Le nouveau député de la CAQ dans Trois-Rivières, Jean Boulet, se dit prêt à assumer des responsabilités ministérielles.

Entre la transition... et l’attente

TROIS-RIVIÈRES — Au lendemain du scrutin provincial, les quatre nouveaux députés de la CAQ en Mauricie étaient déjà dans leurs démarches de transition. Mais à l’exception de Simon Allaire dans Maskinongé, on avait aussi la tête au futur conseil des ministres.

«Il a annoncé qu’il ferait les choses rapidement, qu’il allait nommer son conseil des ministres rapidement pour que ces gens puissent se mettre au travail. Comme tout le monde, je vais voir ce qu’il a en tête pour moi. Je vais naturellement répondre présente s’il a un portefeuille à me confier. Le fait d’avoir un ministre dans une région, que ce soit moi ou quelqu’un d’autre, c’est un atout pour une région», a affirmé Sonia LeBel, dans Champlain.

En attendant, elle doit apprivoiser la mise en place d’un bureau de comté. «Je veux être capable d’installer des points de service qui sont accessibles tant pour les gens de Cap-de-la-Madeleine que de la MRC des Chenaux et la MRC de Mékinac, mais avant d’être capable d’agir concrètement, je veux quand même connaître les outils que j’ai en main», a avoué celle qui est pressentie pour accéder au conseil des ministres.

Si elle devait assumer un tel rôle, Mme LeBel veut s’assurer d’avoir des satellites sur le territoire pour assurer une présence «que ce soit à travers mon équipe ou en personne».

«Je vais me bâtir une équipe solide.

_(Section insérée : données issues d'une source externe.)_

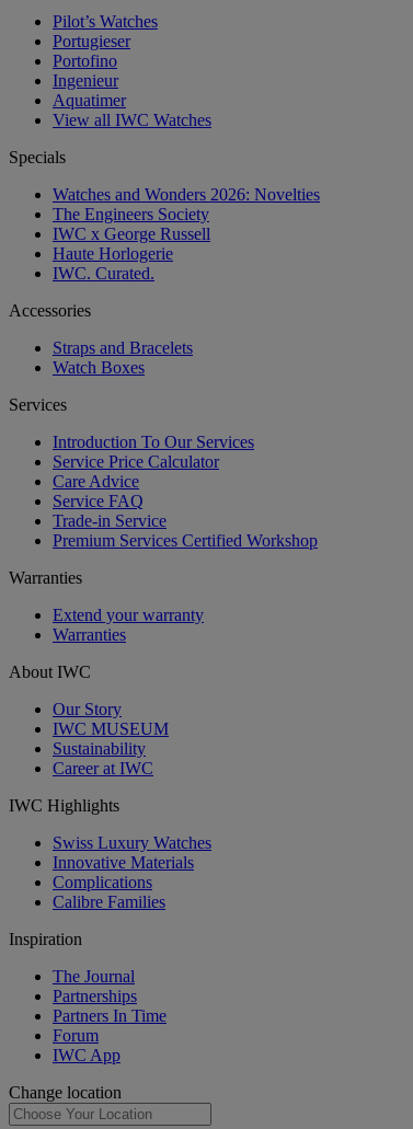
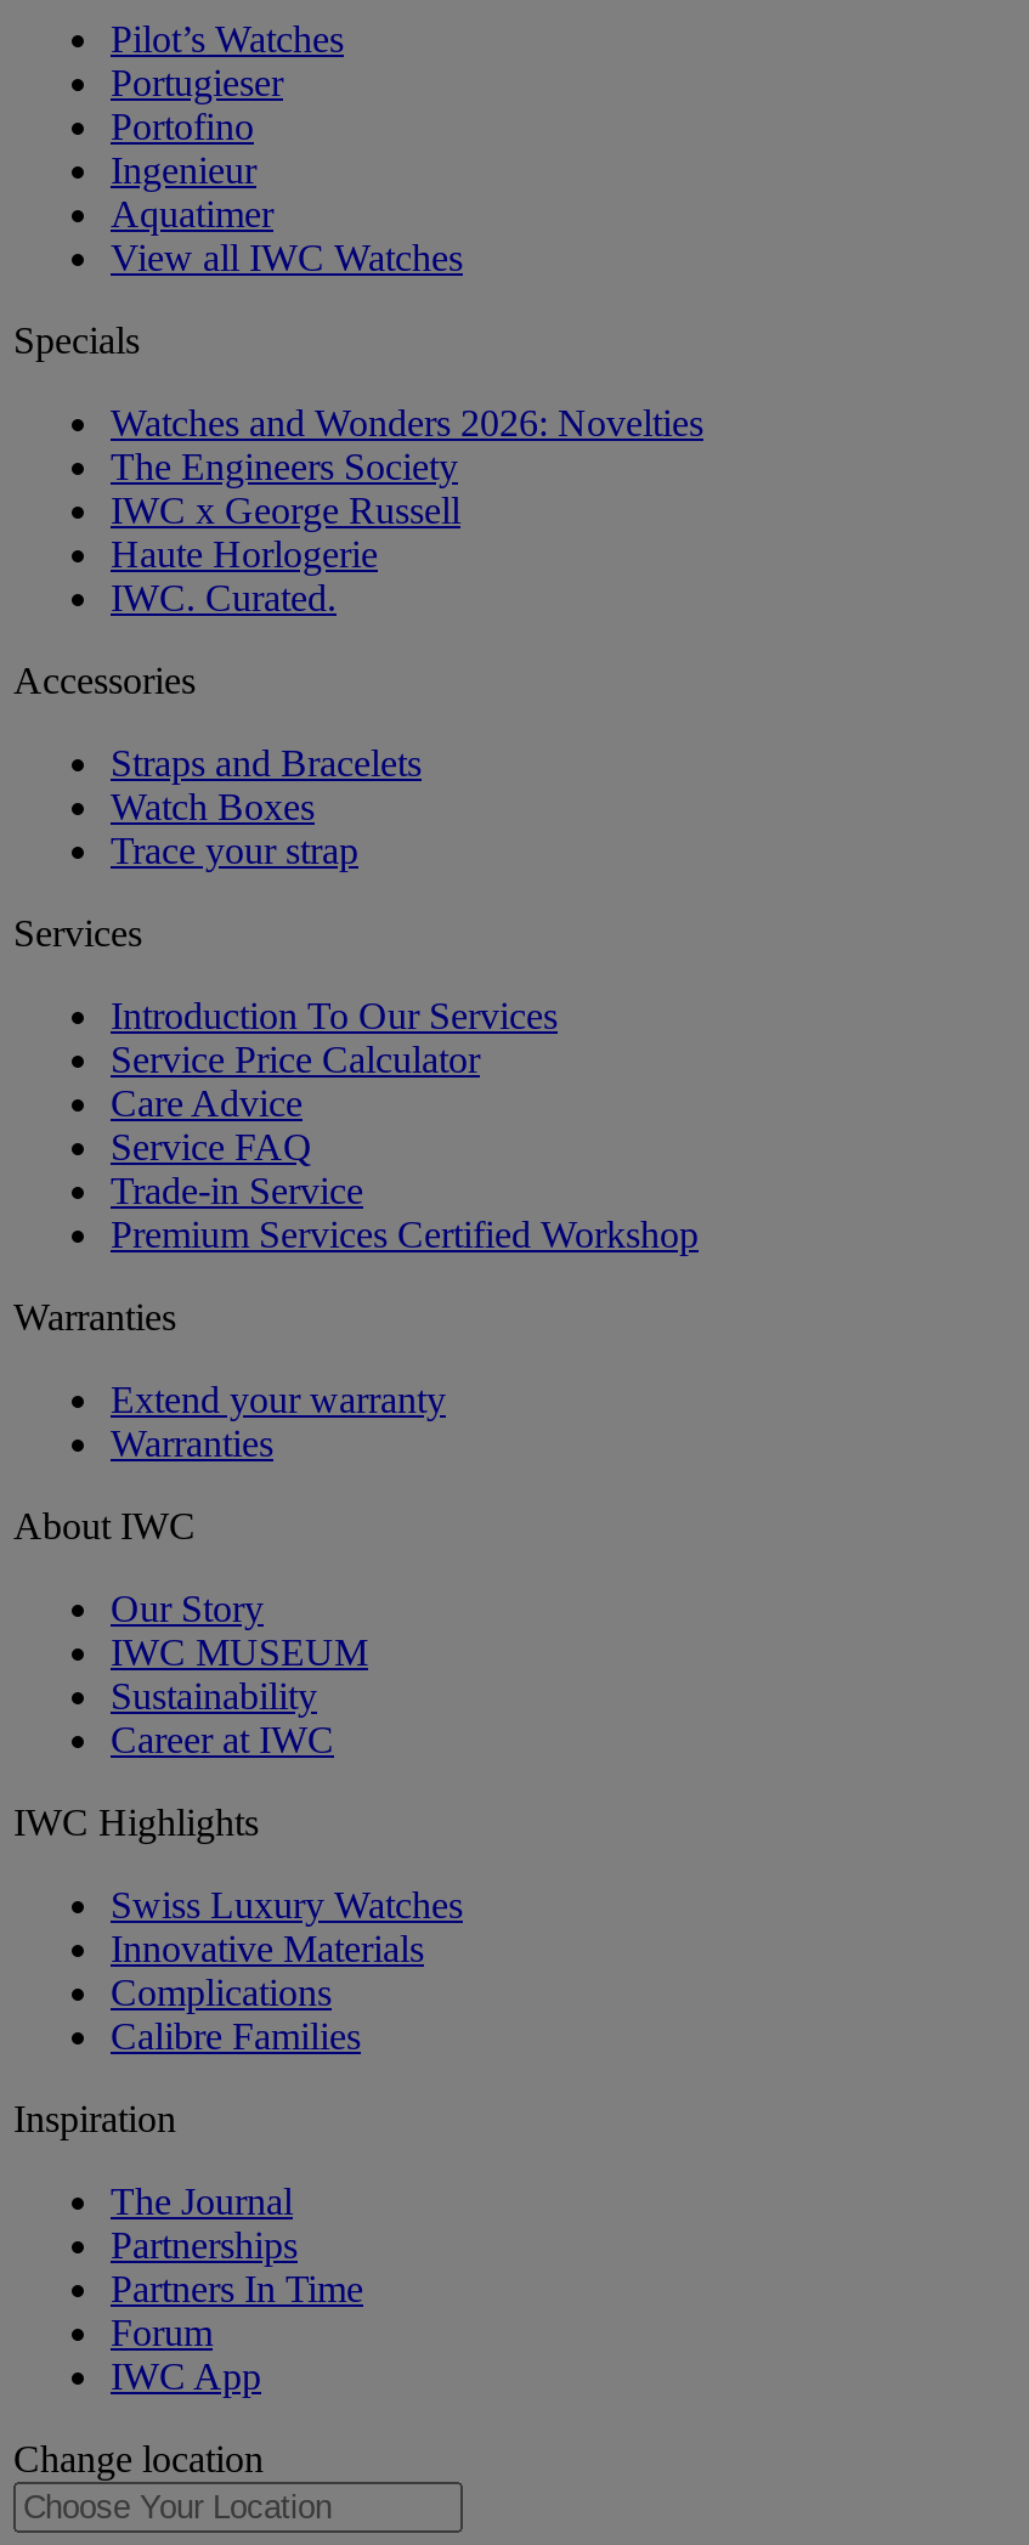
none -> [111,830,358,871] Trace your strap

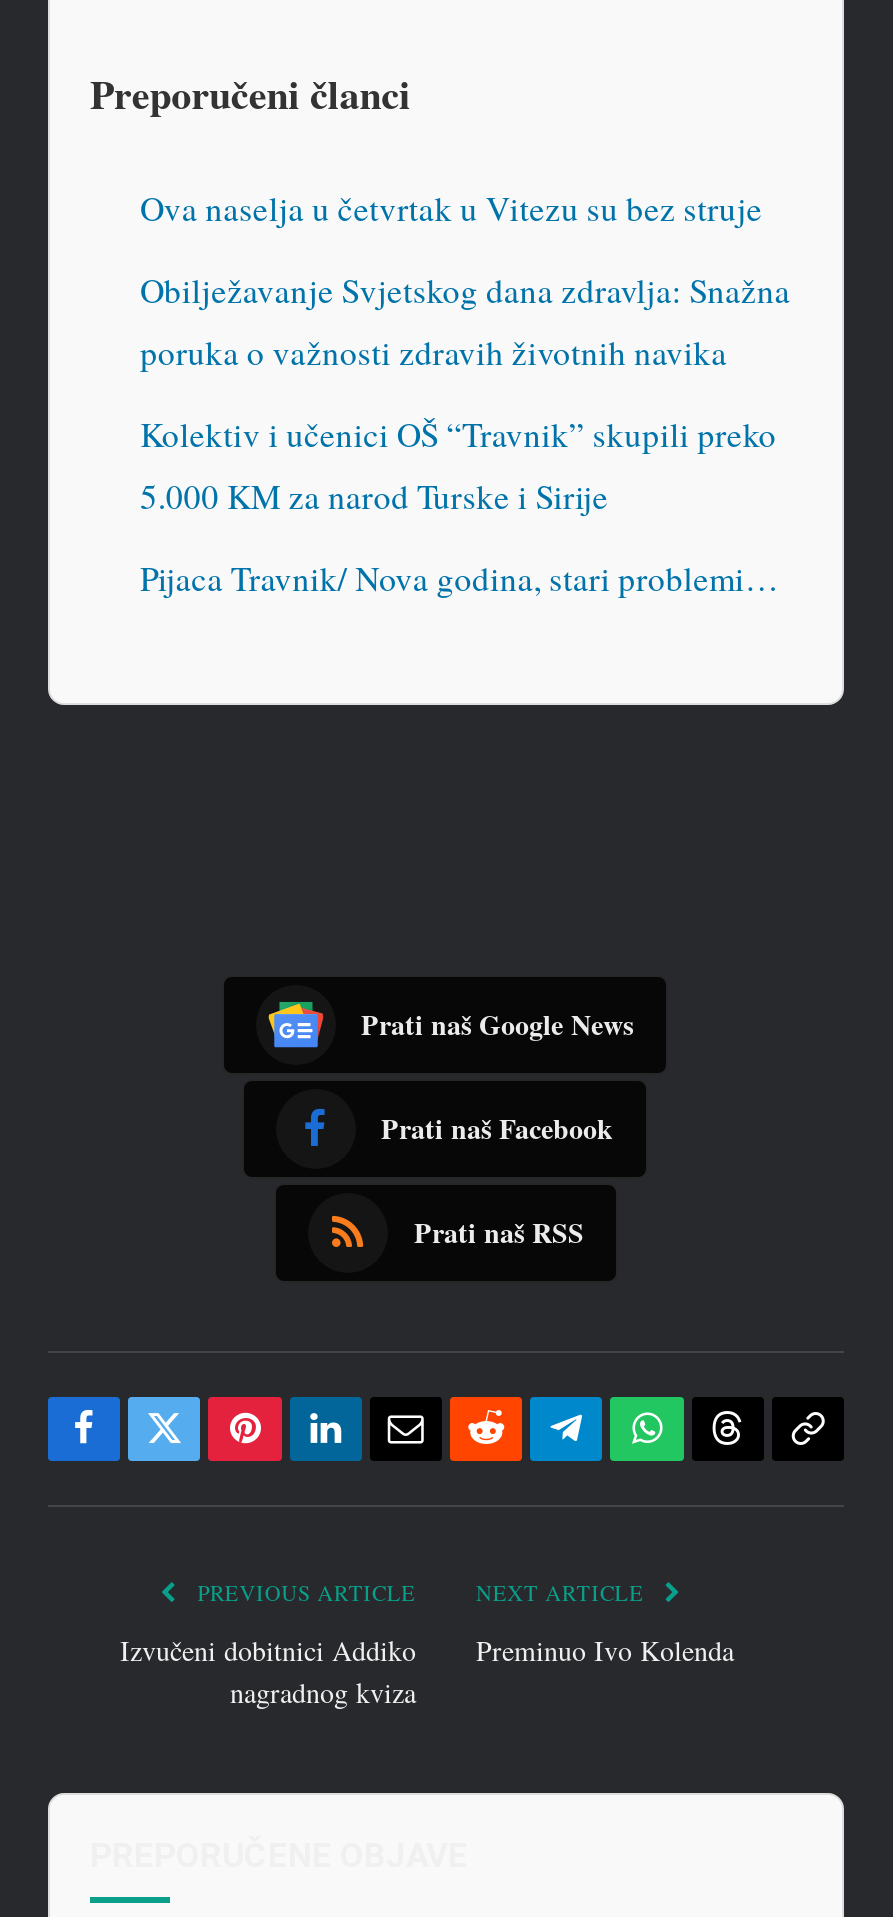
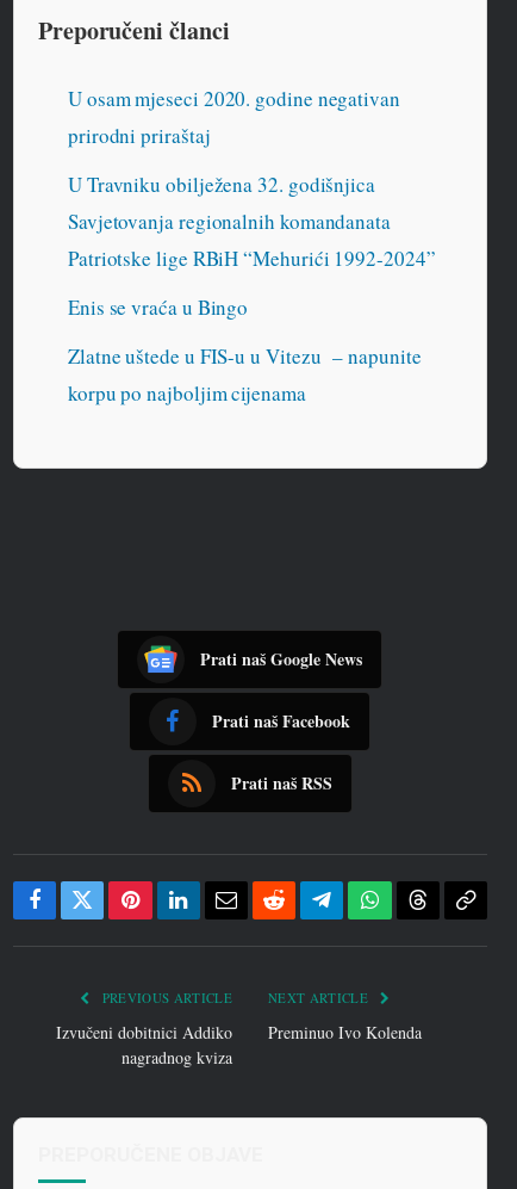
[140,186,762,232] Ova naselja u četvrtak u Vitezu su bez struje -> [68,85,400,150] U osam mjeseci 2020. godine negativan | prirodni priraštaj
[140,268,790,376] Obilježavanje Svjetskog dana zdravlja: Snažna | poruka o važnosti zdravih životnih navika -> [68,171,435,272] U Travniku obilježena 32. godišnjica | Savjetovanja regionalnih komandanata | Patriotske lige RBiH “Mehurići 1992-2024”
[140,412,776,520] Kolektiv i učenici OŠ “Travnik” skupili preko | 5.000 KM za narod Turske i Sirije -> [68,294,248,321] Enis se vraća u Bingo
[140,556,779,602] Pijaca Travnik/ Nova godina, stari problemi… -> [68,343,421,407] Zlatne uštede u FIS-u u Vitezu – napunite | korpu po najboljim cijenama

Je viens d’un milieu où j’ai toujours travaillé en équipe, que ce soit comme procureure de la Couronne ou à la commission Charbonneau. Je connais la force des équipes», explique-t-elle.

Pour sa part, le nouveau député de Trois-Rivières, Jean Boulet, est également en train d’aménager un plan d’action «qui va nous permettre de répondre à tous nos besoins en ressources humaines».

«Mon but premier, c’était d’être député. On vit dans une démocratie. D’être le représentant de la population à l’Assemblée nationale, pour moi, ça comble mes passions. Maintenant, M. Legault aura très bientôt à faire son conseil des ministres. Si M. Legault décide de me confier des responsabilités, ça me fera plaisir d’assumer ces responsabilités», a commenté celui qui a pu échanger avec sa sœur, Julie Boulet, mardi matin.

De son côté, la députée de Laviolette-Saint-Maurice, Marie-Louise Tardif, reconnaît avoir eu peur de s’ennuyer «parce que le rythme pendant la campagne était tellement élevé». Mais entre les entrevues accordées aux médias, la directrice générale du Parc de l’Île Melville a veillé à quitter ses fonctions professionnelles avec classe, et ce, après 12 ans.

«Ma personnalité ne changera pas, que je sois députée ou ministre. Je suis une personne qui aime travailler abondamment ses dossiers, pour être capable de les défendre et de convaincre. Je vais rester la même. Il y a tellement de gens ministrables dans ce parti. Par mesure d’économie, je serais prête à passer mon tour. S’il m’offre le poste de ministre Forêt, Faune et Parcs, ce serait un honneur pour moi. C’est dans mes champs de compétence. Je ne me mettrai pas à pleurer si je ne l’ai pas. J’offre mon soutien peu importe. Je ne suis pas quelqu’un qui va aller devant les caméras, mais qui va travailler fort sans avoir besoin de se faire voir à outrance», a confié celle qui participera à un premier caucus mercredi et à une formation samedi.

Par contre, le député caquiste de Maskinongé, Simon Allaire, n’a aucune attente ministérielle. «Je veux faire un premier quatre ans comme simple député et prendre de l’expérience. Mais la cinquième année, je vise à prendre un ministère si M. Legault me fait confiance à ce niveau-là», a-t-il avoué.

Pour l’instant, sa priorité est de trouver «un bon local». «Je n’ai fait de promesses à personne. Je veux choisir des gens compétents qui vont m’entourer. Je vais prendre le temps de le faire», a-t-il conclu.